YOUR INSTRUCTIONS
Any pictures should be dropped; everything else in the records is to be returned exactly.

----

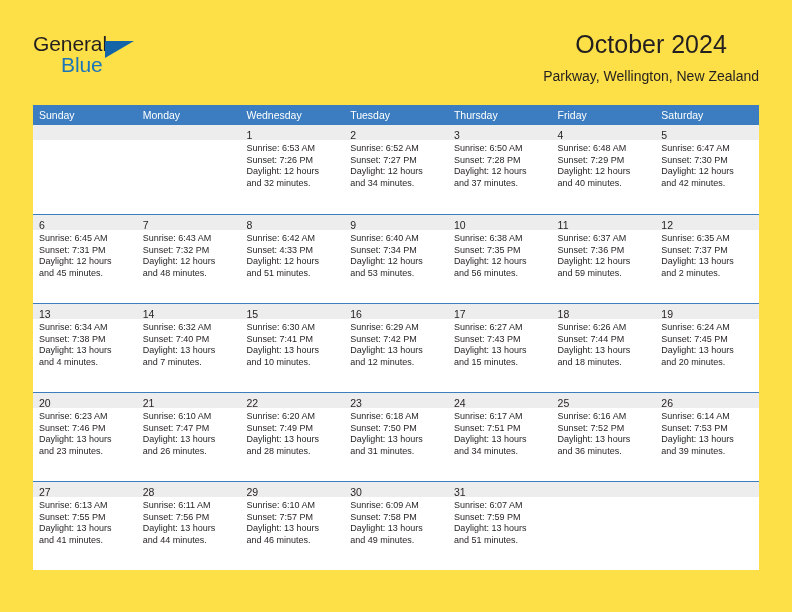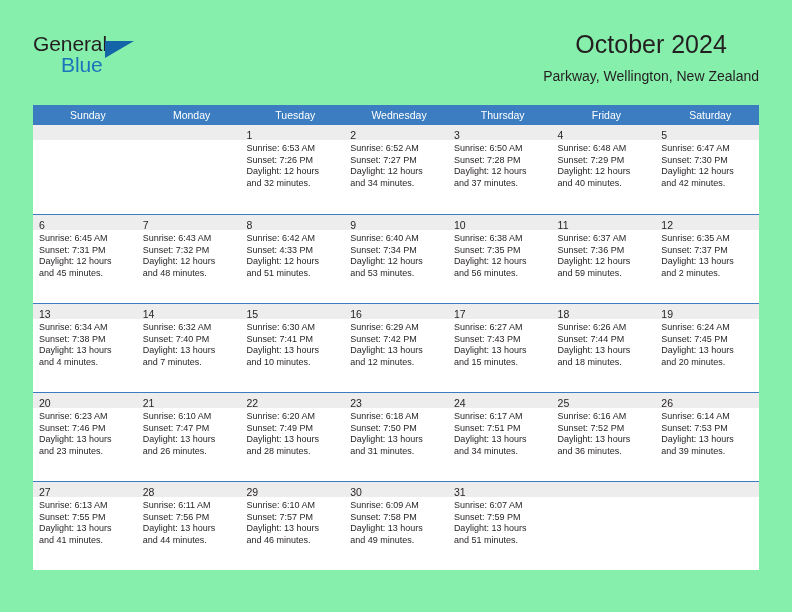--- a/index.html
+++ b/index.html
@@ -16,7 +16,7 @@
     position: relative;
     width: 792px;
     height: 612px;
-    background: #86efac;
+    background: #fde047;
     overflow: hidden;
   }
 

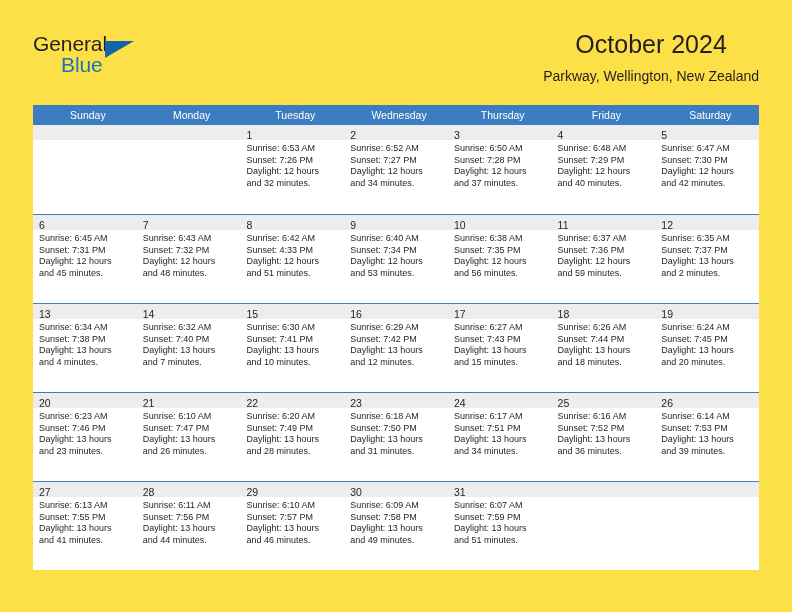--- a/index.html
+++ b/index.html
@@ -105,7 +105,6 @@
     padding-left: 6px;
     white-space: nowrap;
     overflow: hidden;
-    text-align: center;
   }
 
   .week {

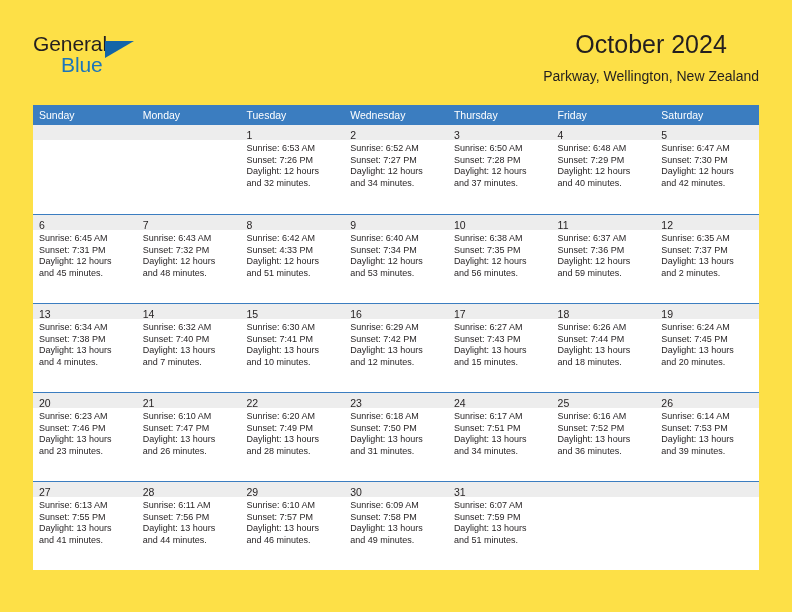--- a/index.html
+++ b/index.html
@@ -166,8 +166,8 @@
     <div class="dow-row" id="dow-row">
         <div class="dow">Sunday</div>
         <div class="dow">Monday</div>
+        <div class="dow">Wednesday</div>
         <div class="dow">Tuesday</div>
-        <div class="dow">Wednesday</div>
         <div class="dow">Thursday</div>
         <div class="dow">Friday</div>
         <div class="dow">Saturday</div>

----

TASK RESPONSE
--- a/index.html
+++ b/index.html
@@ -16,7 +16,7 @@
     position: relative;
     width: 792px;
     height: 612px;
-    background: #86efac;
+    background: #fde047;
     overflow: hidden;
   }
 

--- a/index.html
+++ b/index.html
@@ -105,7 +105,6 @@
     padding-left: 6px;
     white-space: nowrap;
     overflow: hidden;
-    text-align: center;
   }
 
   .week {

--- a/index.html
+++ b/index.html
@@ -166,8 +166,8 @@
     <div class="dow-row" id="dow-row">
         <div class="dow">Sunday</div>
         <div class="dow">Monday</div>
+        <div class="dow">Wednesday</div>
         <div class="dow">Tuesday</div>
-        <div class="dow">Wednesday</div>
         <div class="dow">Thursday</div>
         <div class="dow">Friday</div>
         <div class="dow">Saturday</div>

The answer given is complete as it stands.